Jean Dunand (French, 18771942)
Lacquered metal; H. 6 1/4 in. (15.9 cm), Diam. 8 in. (20.3 cm)
Purchase, Lita Annenberg Hazen Charitable Trust Gift, 1998 (1998.194ab)
Jean Dunand, one of the best-known figures of French Art Deco, was perhaps the most renowned European lacquer artist of the twentieth century. Although he had trained as a sculptor, around 1905 he began exploring the more lucrative field of decorative arts, particularly metalworking. In 1912, he undertook to learn the then closely guarded secrets of traditional Asian lacquering from Seizo Sugawara, a Japanese master living in Paris. Combining age-old techniques with contemporary forms and decorative designs, Dunand himself soon began producing furniture and decorative panels, at the same time experimenting with new ways of using lacquer, incorporating it into jewelry, textiles, and even society portraiture. His business thrived after World War I, and during his own lifetime his work was widely exhibited throughout Europe and the United States, and acquired by major museums such as the Metropolitan.

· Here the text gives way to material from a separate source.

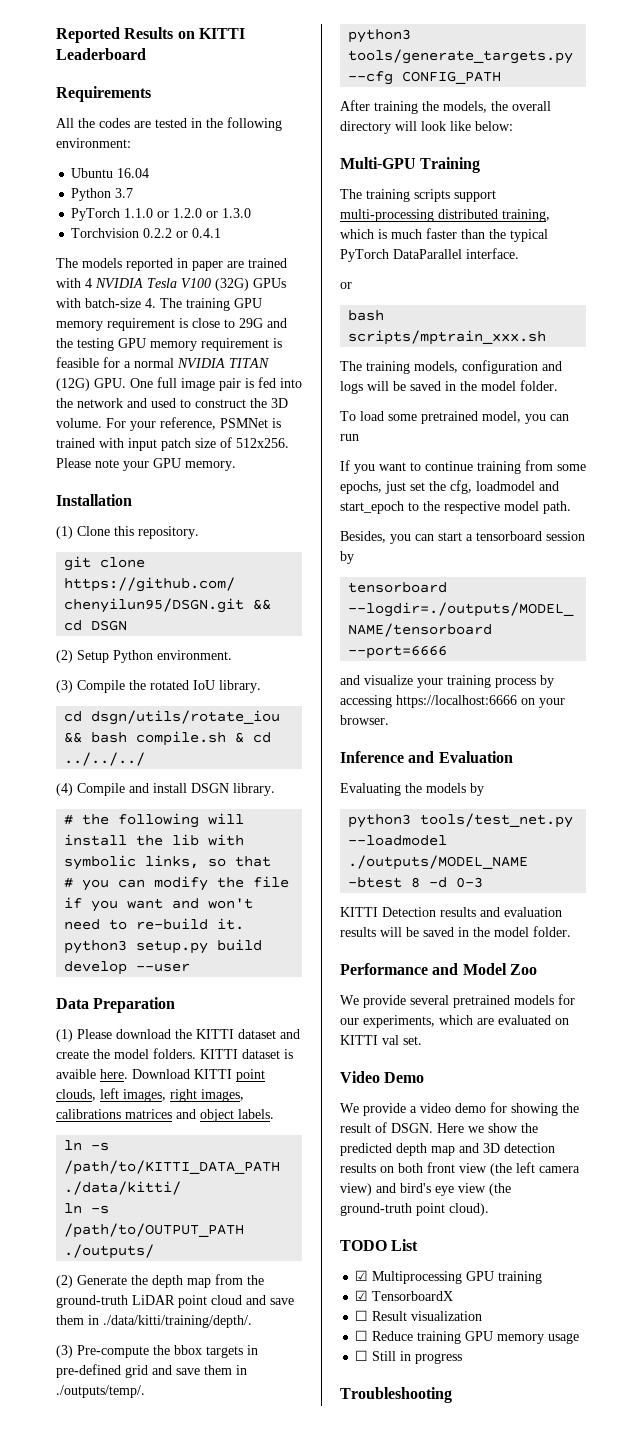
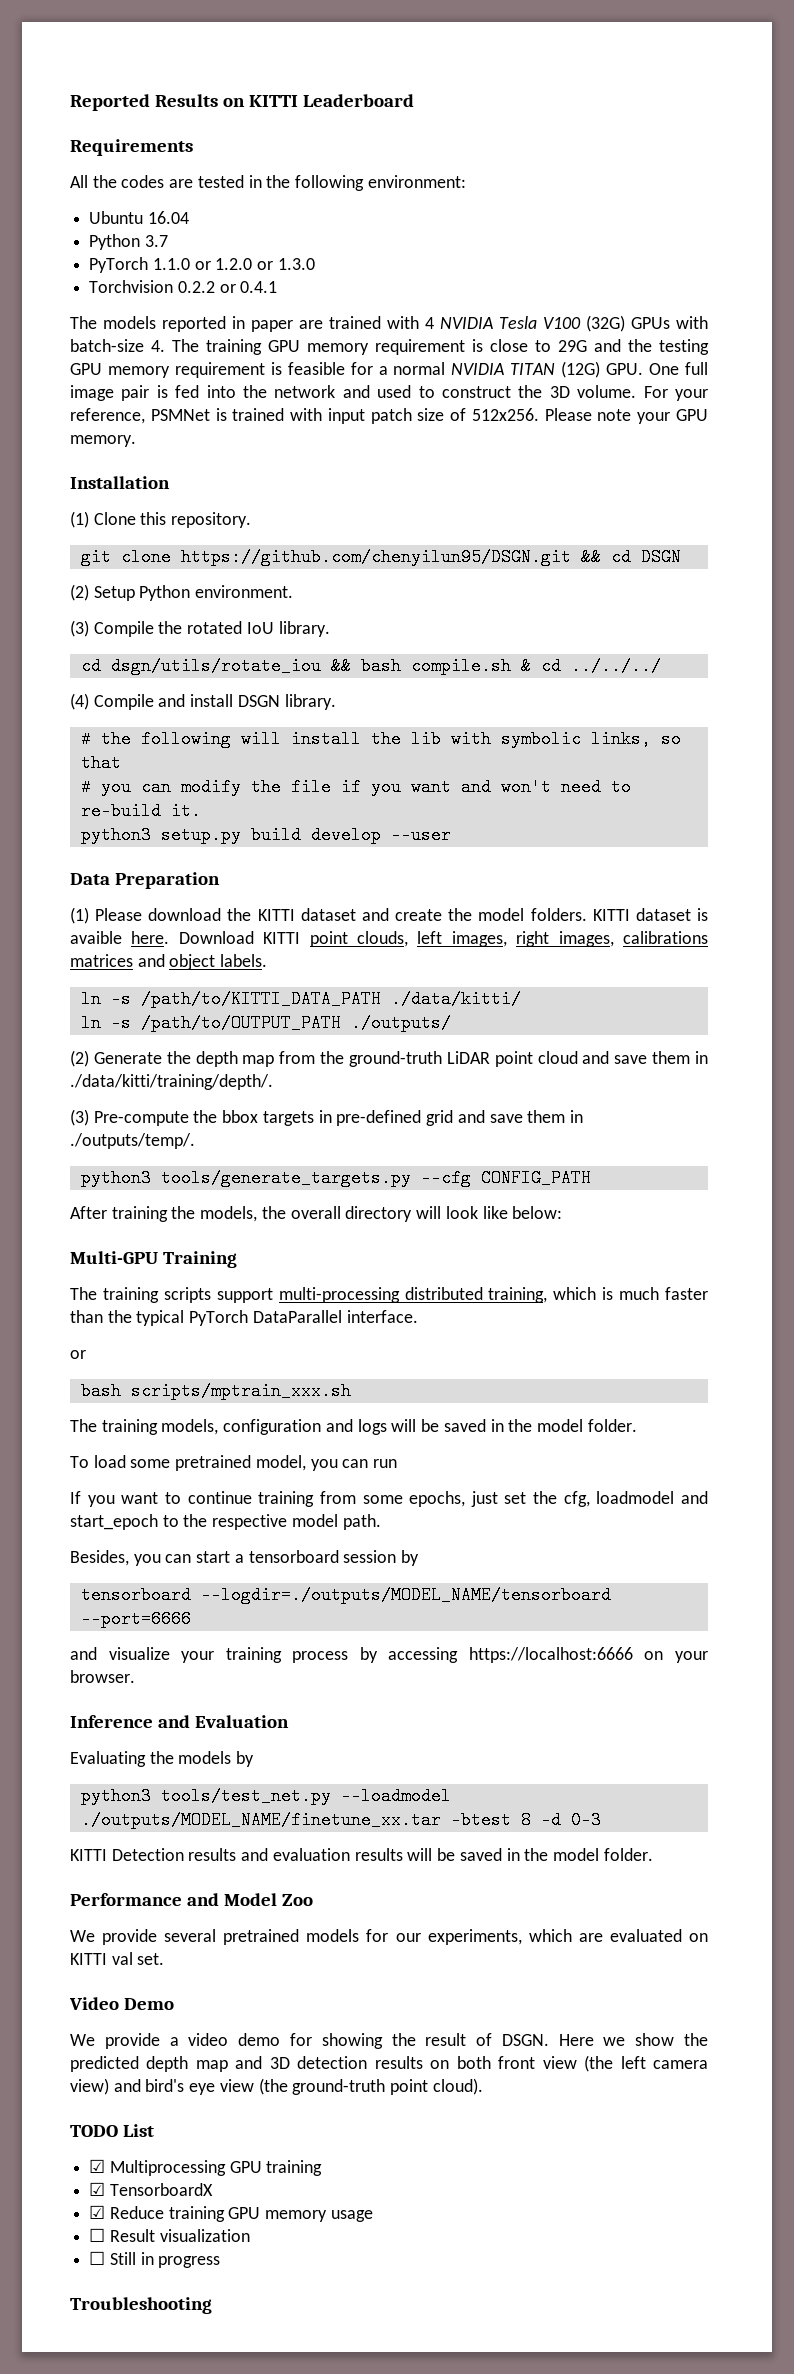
[348,855,529,870] ./outputs/MODEL_NAME -> [80,1811,441,1829] ./outputs/MODEL_NAME/finetune_xx.tar
[355,1310,483,1321] [355,1330,369,1341] ☐ Result visualization // ☐ -> [89,2205,106,2219] ☑
(580, 1338) none -> [89,2228,250,2242] // ☐ Result visualization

Dunand worked in a variety of stylistic idioms, ranging from pictorial to abstract. During the 1920s, he and other designers who were unable to commit themselves to the austerities of modernism attempted to find a middle ground by borrowing shapes found in abstract paintings and applying them as fashionable decoration to luxury objects. The boldly colored geometric patterning on this vase emphasizes its spherical form and typifies the sophisticated tastes of the time.